50-ish should be OK with these FETs. My mini-Aleph is at high 50's in summer, and it has survived 2 summers.
Salas,
which temperature is safe for the mosfets?
After using 2cm spacers mines are at 53°C and before the case is ready another month will pass...
Is it better to disconnect it until case is ready?
Thanks in advance
45C is good for life. 55-60C sustainable but precarious. Does your Ref C pass DC if it gets it in the input?. Because your only fear would be to lose one supply and get full DC of the working supply on DCB1's output. If not, the most trouble would be to exchange a burned Mosfet, but unlike at 53C in a month's use.
50-ish should be OK with these FETs. My mini-Aleph is at high 50's in summer, and it has survived 2 summers.
Yes up to 50C I would not worry for long term reliability with the 240's. If they were TO-220s maybe.
Offset is good: .6mV/2mV
Voltage: I got a reading of 10.78v from the third pin of mosfet closest to the relays.
How do I check the current?
Read voltage across 10R Rset resistors, and divide by 10. The number is in Ampere.
45C is good for life. 55-60C sustainable but precarious. Does your Ref C pass DC if it gets it in the input?. Because your only fear would be to lose one supply and get full DC of the working supply on DCB1's output. If not, the most trouble would be to exchange a burned Mosfet, but unlike at 53C in a month's use.
Thanks Salas,
the MyRef at the moment is DC-coupled too since I'm experimenting with components change and the input cap can mask a lot of differences...
The amp has a DC protection but... I'll think about it...
Install a proper value input cap regarding REF C's input impedance. Russian K40Y bypassed with FT1 22nF. Its a cheap and effective combo. That will guard your speakers in any case (except main amp's failure) in the future. Don't forget sources failures and experiments that can give something bad too. Unless that REF C's DC guard is bomb proof, better be safe than sorry for the years to come.

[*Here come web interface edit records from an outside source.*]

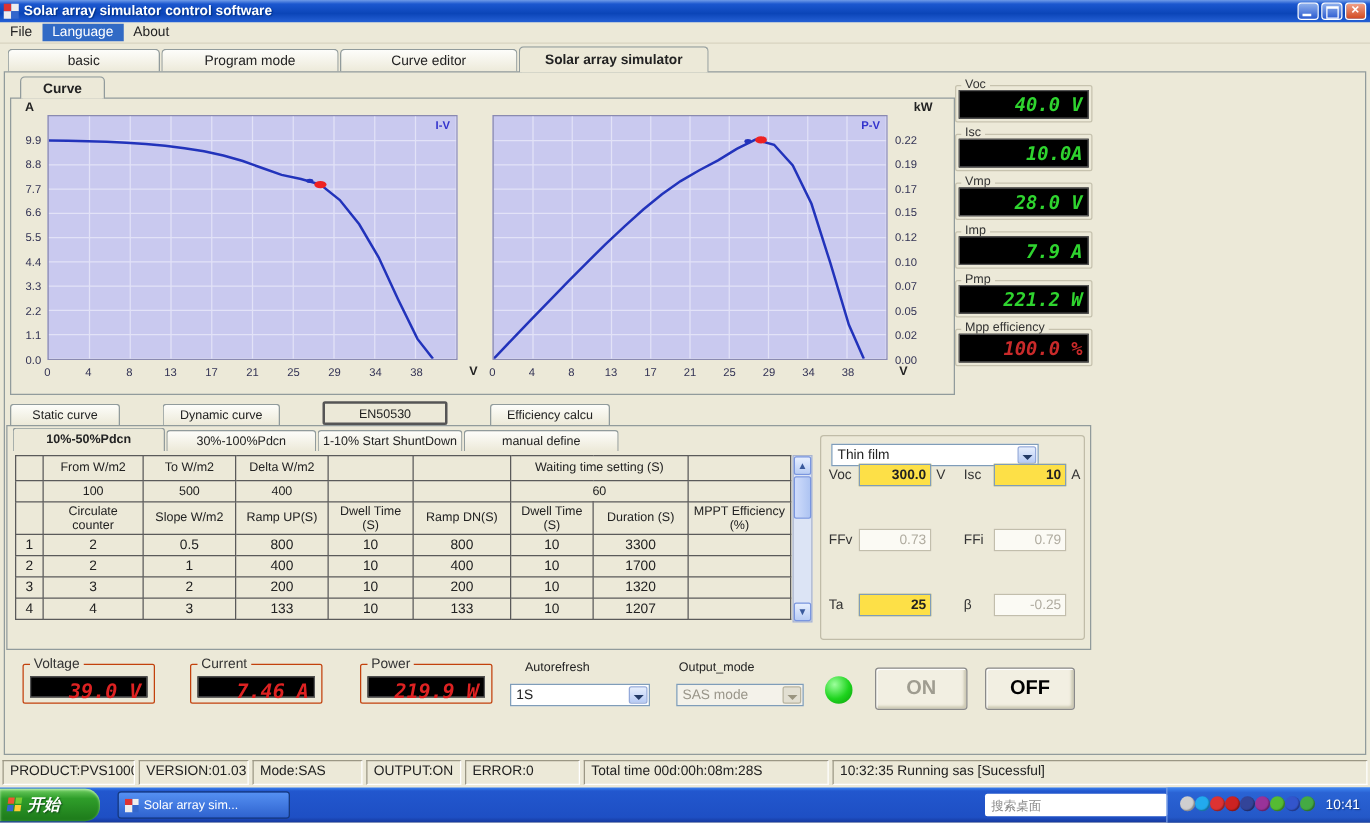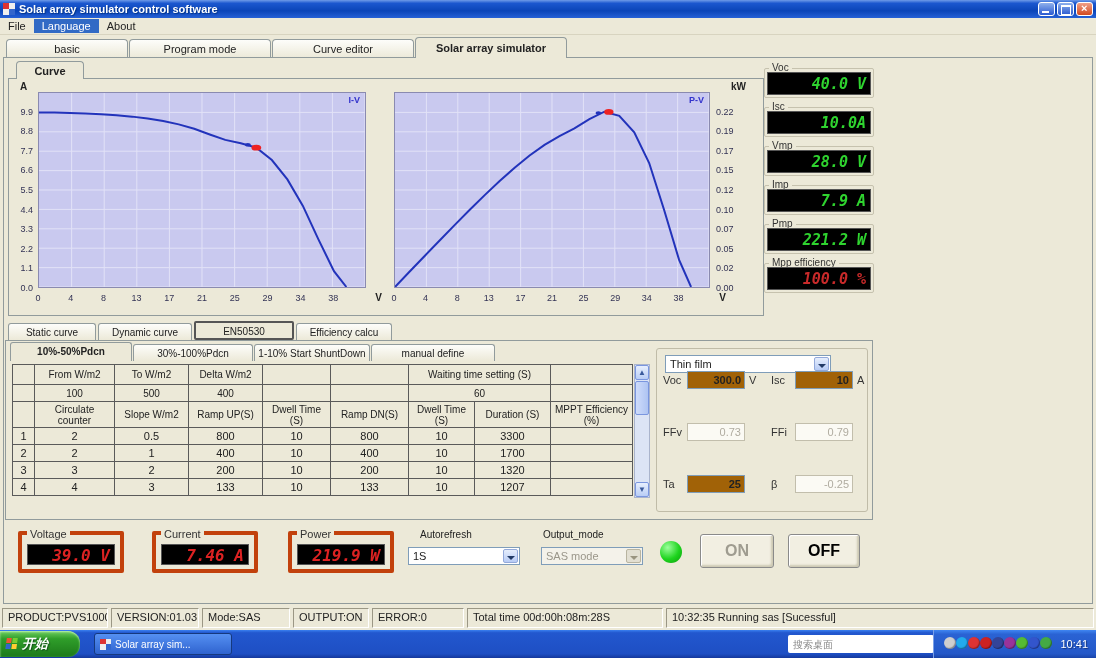"Static curve" .ltabs { gap: none -> 32px }
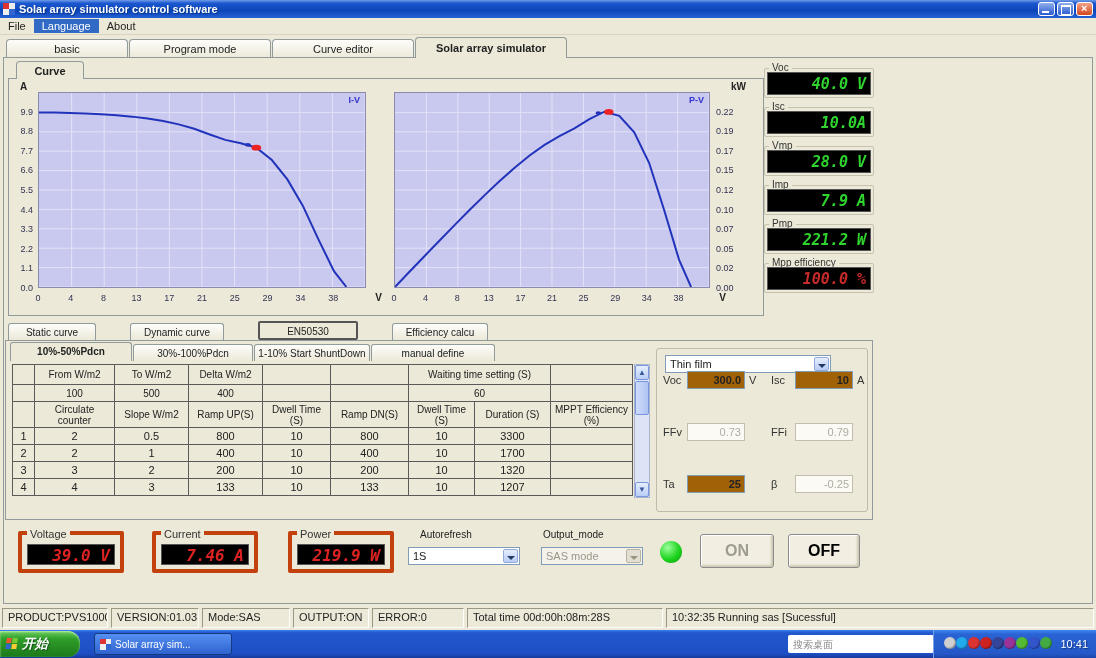"300.0" .tin { background: #a16207 -> #fde047 }
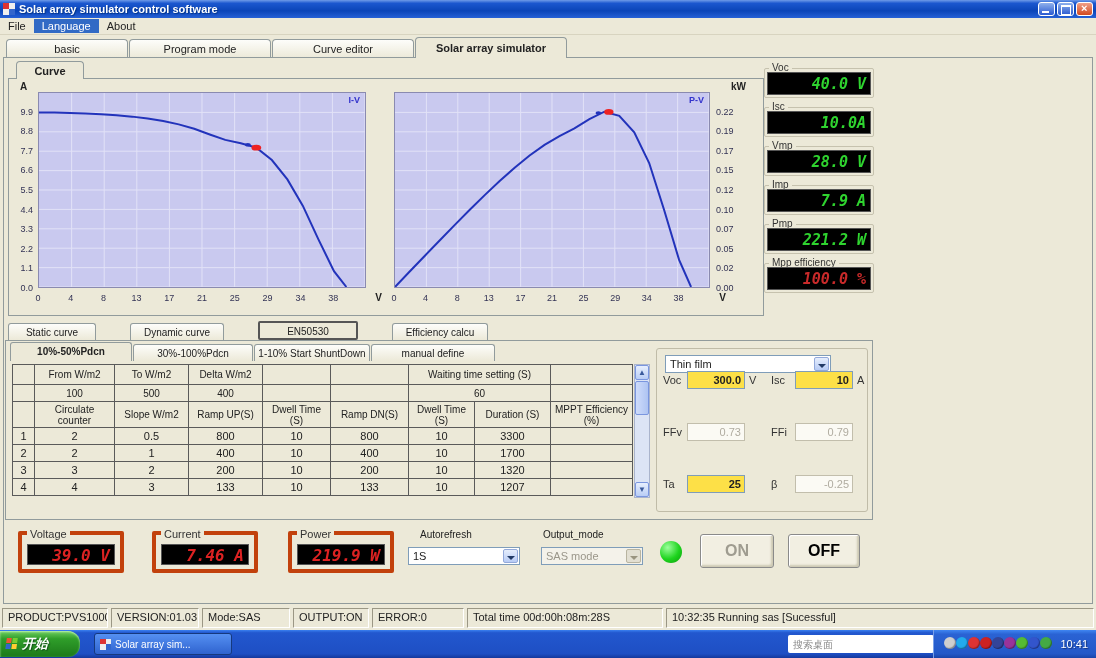"Voltage" .meter { border: 4px solid #c2410c -> 1px solid #c2410c; height: 42px -> 32px }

Read voltage across 10R Rset resistors, and divide by 10. The number is in Ampere.
Hate to sound dumb here, but do you mean the 10R between the 100uf caps or R1?
The one you got in the 68//68 marked place.
Ok. I get 197mA/235mA...
It will not make any real difference, but you can parallel a 75R 1W resistor to the one resistor already installed on the 197mA side at a point, and get them currents almost the same. But don't lose sleep over it. Is the negative polarity the 197mA running one?
The side with IRFP240s is the negative.
I see. No, the 197mA is on the positive...
thanks for your patience. i've learned a lot w/ this build.
Its due to VGS variations between PMOS-NMOS and their batches if the LEDS are exactly the same. Natural. They also change VGS a little depending on current and voltage scale they work. Nothing to think about twice. Enjoy you integrated. See ya.🙂
AFAIK, it hasn't been tried yet (higher current than 205mA) in this design.
Looking at your picture, I can see a radioshack transformer. This has been VERY bad reported by other builders of this boards. The say that it runs very hot and buzzes.
I like your case, BTW
Regards,
Regi
Huh. Well since this entire enclosure is the heatsink maybe I'll be the first. I don't know if I can fit a 12w Mills in there though. Maybe 2 7R 5w in parallel for 3.5ohm?
Its due to VGS variations between PMOS-NMOS and their batches if the LEDS are exactly the same. Natural. They also change VGS a little depending on current and voltage scale they work. Nothing to think about twice. Enjoy you integrated. See ya.🙂

Hey, anyone deciding to up your bias, dont forget that not only do you need a big heatsink, but you need a transformer that can handle it.
Hey, anyone deciding to up your bias, dont forget that not only do you need a big heatsink, but you need a transformer that can handle it.
how big a trafo?
I dunno what you will bias to, but you need to figure the draw of the entire circuit and get one that will cover that much power. Since you wont be worrying about taking care of big transients or increases in music draw I would multiply your bias by the number of devices by the voltage and perhaps double that. You dont want to push your transformer to the point of getting hot and saturating.